Кто бы мог предположить, что традиционное назначение генерал-адъютанта Филипсона попечителем Петербургского учебного округа приведет к началу длительного и неприятнейшего катаклизма? Давно уж повелось, что лиц в почетном звании генерал-адъютанта назначают на разнообразнейшие посты, ибо само их звание свидетельствует о верной царской службе, и они худо-бедно поддерживают порядок. Увы, бывшему казачьему атаману выпала тяжкая доля не поддержания старого порядка, а борьбы с новым. Это оказалось потруднее противодействия Англии, Франции и Турции.
Кто мог предвидеть, что дарованная государем гласность обернется медленно, но верно действующим ядом, отравляющим общество?
Да и откуда взялось оно – общество? При покойном Николае Павловиче значение имели двор, высший свет, полусвет, дворянские и полковые собрания, дворянские клубы и кружки. И вдруг разом явилось нечто неопределенное и неосязаемое, такое, что ни разогнать, ни посадить под ружье, но вместе с тем чрезвычайно влиятельное – общество. И его мнение, подчас вздорное, нелепое, ни с чем не сообразимое стало определять поведение министров, как будто они назначаются не царем, а этим обществом… Как тут быть?

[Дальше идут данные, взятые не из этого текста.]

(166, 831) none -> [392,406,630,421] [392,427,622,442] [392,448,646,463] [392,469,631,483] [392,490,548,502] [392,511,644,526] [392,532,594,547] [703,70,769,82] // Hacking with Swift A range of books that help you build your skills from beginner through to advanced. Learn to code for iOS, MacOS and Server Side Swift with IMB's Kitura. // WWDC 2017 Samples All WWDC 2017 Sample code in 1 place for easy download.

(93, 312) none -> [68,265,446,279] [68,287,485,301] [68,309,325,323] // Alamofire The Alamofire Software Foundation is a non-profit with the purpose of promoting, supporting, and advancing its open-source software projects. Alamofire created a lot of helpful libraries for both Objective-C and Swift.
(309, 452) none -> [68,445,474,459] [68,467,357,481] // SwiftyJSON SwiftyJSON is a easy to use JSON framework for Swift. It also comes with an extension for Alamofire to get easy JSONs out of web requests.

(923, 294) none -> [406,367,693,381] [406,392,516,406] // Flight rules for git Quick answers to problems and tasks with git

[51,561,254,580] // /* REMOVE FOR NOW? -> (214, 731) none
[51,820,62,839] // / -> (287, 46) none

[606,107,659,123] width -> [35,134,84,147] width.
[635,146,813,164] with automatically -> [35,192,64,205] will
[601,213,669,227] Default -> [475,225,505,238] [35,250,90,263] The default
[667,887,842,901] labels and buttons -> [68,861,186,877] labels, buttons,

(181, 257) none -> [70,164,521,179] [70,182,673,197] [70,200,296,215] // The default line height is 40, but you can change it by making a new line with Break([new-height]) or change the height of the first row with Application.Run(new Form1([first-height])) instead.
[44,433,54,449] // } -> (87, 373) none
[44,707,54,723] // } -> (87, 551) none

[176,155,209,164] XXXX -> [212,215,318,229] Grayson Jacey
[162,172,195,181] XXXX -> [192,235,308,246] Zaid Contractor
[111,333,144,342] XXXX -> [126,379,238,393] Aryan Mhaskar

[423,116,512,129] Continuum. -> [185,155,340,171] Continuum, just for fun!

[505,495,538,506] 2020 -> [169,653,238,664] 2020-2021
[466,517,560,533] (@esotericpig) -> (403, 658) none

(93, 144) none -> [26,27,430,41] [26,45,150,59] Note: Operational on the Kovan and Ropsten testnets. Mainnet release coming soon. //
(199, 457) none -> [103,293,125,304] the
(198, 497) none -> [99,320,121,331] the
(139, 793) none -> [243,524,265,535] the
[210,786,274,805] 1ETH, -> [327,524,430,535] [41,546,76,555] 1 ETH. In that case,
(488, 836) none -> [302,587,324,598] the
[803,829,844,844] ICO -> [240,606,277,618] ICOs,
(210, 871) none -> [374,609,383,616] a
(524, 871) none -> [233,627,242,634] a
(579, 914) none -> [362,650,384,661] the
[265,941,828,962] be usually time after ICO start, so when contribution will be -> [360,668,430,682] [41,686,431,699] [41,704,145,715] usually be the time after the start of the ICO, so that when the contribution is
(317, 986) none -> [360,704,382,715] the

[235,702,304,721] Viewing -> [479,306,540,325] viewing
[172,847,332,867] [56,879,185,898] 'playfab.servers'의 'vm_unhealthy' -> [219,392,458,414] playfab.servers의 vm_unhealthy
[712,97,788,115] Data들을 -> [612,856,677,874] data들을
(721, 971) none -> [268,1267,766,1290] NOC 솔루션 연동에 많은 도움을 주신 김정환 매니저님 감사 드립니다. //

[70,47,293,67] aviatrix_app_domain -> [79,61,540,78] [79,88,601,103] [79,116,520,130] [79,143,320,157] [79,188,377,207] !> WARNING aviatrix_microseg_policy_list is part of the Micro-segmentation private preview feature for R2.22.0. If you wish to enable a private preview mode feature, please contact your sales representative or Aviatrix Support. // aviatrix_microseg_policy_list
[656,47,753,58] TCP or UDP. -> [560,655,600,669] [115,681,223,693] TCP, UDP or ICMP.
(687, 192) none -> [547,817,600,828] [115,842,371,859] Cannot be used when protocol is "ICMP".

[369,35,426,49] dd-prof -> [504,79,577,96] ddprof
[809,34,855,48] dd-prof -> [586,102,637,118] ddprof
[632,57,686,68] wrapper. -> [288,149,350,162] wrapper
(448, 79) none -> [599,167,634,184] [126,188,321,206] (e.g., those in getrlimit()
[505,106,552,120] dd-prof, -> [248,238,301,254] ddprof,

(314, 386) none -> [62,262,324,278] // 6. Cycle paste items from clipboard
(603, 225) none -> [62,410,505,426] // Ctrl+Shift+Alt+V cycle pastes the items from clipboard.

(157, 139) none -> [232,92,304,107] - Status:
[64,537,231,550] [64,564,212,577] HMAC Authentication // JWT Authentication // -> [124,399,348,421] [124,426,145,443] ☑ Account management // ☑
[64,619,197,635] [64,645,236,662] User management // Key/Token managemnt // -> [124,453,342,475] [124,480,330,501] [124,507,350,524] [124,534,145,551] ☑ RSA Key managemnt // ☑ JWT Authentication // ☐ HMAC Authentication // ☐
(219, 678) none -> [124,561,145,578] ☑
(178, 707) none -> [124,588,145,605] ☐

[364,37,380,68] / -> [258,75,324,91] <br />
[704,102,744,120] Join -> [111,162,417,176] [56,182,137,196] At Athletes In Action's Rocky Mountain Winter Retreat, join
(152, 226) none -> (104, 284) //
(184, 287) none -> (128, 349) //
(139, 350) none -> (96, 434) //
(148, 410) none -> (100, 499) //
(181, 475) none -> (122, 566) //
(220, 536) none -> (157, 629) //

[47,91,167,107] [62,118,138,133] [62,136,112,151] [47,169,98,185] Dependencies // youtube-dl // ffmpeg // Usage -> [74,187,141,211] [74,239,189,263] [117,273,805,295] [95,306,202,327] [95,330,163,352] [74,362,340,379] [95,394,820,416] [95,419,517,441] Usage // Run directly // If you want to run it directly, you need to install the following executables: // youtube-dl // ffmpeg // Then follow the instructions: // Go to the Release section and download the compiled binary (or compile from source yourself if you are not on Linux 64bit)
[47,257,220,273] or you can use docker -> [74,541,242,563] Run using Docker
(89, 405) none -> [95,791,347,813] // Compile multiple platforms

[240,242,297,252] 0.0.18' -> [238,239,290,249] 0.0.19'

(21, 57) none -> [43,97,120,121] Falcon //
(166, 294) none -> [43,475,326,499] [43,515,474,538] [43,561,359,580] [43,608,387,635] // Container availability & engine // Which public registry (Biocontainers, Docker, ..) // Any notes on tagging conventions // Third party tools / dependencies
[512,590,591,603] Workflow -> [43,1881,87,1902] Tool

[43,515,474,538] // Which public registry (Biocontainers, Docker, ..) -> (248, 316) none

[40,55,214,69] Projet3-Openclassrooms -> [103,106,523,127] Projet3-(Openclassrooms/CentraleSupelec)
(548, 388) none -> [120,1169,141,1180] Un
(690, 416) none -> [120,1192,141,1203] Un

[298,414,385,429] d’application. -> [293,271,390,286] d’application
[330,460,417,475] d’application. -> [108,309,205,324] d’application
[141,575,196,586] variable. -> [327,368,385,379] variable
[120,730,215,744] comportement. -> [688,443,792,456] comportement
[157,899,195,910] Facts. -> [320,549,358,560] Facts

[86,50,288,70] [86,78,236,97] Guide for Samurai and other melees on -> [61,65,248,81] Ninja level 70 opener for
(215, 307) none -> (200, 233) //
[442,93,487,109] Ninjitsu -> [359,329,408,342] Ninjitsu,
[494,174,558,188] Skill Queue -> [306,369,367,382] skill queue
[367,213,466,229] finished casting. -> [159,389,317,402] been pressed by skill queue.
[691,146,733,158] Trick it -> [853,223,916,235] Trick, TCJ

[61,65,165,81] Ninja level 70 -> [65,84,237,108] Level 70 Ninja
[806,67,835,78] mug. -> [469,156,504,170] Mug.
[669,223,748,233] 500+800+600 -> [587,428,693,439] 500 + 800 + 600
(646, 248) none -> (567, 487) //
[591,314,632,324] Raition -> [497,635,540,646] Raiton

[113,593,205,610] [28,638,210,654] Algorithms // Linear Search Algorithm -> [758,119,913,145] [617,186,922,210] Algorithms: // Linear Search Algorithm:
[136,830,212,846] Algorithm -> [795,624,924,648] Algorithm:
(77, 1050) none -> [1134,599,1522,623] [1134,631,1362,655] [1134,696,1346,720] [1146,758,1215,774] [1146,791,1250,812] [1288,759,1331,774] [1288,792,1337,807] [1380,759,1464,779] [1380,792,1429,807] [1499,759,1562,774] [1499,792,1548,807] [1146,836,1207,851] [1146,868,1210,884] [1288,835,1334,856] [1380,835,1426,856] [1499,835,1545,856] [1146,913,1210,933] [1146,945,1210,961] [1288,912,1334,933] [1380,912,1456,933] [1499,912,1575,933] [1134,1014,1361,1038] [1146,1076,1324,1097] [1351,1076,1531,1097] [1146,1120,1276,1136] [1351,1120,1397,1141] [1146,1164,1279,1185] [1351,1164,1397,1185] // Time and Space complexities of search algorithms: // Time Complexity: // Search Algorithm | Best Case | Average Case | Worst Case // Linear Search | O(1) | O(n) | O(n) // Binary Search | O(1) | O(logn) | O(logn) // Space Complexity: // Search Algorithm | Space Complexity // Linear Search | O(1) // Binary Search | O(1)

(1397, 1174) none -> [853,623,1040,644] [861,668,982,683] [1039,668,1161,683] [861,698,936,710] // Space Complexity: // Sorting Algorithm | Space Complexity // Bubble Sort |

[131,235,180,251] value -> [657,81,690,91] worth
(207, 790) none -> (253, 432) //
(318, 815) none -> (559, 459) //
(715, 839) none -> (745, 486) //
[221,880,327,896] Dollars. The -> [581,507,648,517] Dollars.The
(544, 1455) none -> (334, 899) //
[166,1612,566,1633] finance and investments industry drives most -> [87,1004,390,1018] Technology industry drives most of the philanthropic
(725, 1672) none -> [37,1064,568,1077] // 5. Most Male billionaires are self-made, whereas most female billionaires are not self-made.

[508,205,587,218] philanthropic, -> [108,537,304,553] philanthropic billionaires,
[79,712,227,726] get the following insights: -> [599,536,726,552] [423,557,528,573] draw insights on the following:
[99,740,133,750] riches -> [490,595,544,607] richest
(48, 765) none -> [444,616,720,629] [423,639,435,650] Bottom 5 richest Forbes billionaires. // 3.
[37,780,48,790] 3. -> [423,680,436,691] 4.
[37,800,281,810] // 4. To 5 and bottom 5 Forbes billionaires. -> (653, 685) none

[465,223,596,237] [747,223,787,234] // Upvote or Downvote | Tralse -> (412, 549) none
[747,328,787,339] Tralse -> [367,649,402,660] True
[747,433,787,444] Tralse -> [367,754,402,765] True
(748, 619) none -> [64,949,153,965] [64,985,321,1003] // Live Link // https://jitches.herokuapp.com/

Александр II в решающие для нашей истории годы расходится с обществом, иначе говоря, с образованной верхушкой нации. Сейчас, из нашего далека видно, что он был прав – по замыслам он предлагал лучший из возможных путей развития страны, тем самым опережая уровень сознания всего народа.
Он предлагал конкретные дела, правда, диктуя свои условия их совершения. Общество же необъяснимо предпочитает делу – слово, мечту, идею, столь же красивую, сколь и абстрактную, и отказывается жить по установленным правилам, а новых еще нет. А миллионы русских мужиков, чувствуя себя обманутыми, волей или неволей остаются верными старому порядку, давним устоям и идеалам. Народ тупо и терпеливо ждет перемен от власти.
В старой российской столице историк С.М. Соловьев со стороны смотрел на начавшиеся реформы и, одобряя сами преобразования, осуждал их инициатора. Профессор винил императора в том, что освобождение было проведено «революционным образом», с использованием «нравственного террора», когда человек, осмелившийся поднять голос за интересы помещиков, подвергался в обществе насмешкам. «Пошла мода на либеральничание, а это при таком слабом правителе, как Александр II, должно неизбежно привести к краху», – считал он.
Петербургский профессор Никитенко, размышляя о том же, делал вывод в своем дневнике: «Дело управления в наши дни становится сложнее, чем прежде, когда следовали одной системе: руби с плеча». Сможет ли правительство, задавался вопросом Никитенко, даровав санкцию на развитие нации, отличить в этом развитии естественный элемент, согласный с национальным духом и способностями, и элемент искусственный, породивший стремление к прогрессу под девизом «вперед, очертя и сломя голову»?
Ответ на вопрос содержался в том же дневнике, где Никитенко скупо регистрировал явления государственно-административной жизни. Вдруг с небывалым размахом выселили татар из Крыма, так что вскоре пришлось хлопотать о возвращении необходимых рабочих рук. Бдительный князь Долгоруков подал государю записку, в которой доказывал пагубность воскресных школ, «ведущих прямо к революции». Министр народного просвещения, мягкий и уступчивый Ковалевский, едва отстоял этот невинный плод прогресса. 28 школ в Петербурге и 270 по России значили не так уж много, но охранители были против.
Граф Александр Адлерберг на заседании в Главном управлении цензуры прямо заявил: не должно ничего дозволять писать в журналах о предметах финансовых, политико-экономических, судебных и административных, ибо все это означает посягательство на права самодержавия. Если же у кого-либо зародится мысль об улучшениях в этих сферах, то он может от себя писать в то ведомство, которого касаются улучшения.
Противоречие было очевидно. Сама власть ввела моду на либеральничание, и сама же осаживала даже журнальное обсуждение опасных вопросов. Профессор И.В. Вернадский в своем «Экономическом указателе» против правил цензуры позволил себе заговорить о необходимости конституции в России. Неистового экономиста предупредили, что за следующую публикацию такого рода ему будет запрещено издавать журнал. Так власть, убоявшись собственной смелости, пыталась вести Россию шаг за шагом в жестких рамках законов и – удивлялась и негодовала, почему неблагодарная мечется из стороны в сторону, не принимая дарованного сверху развития, умеренного, постепенного, основательного и благодетельного.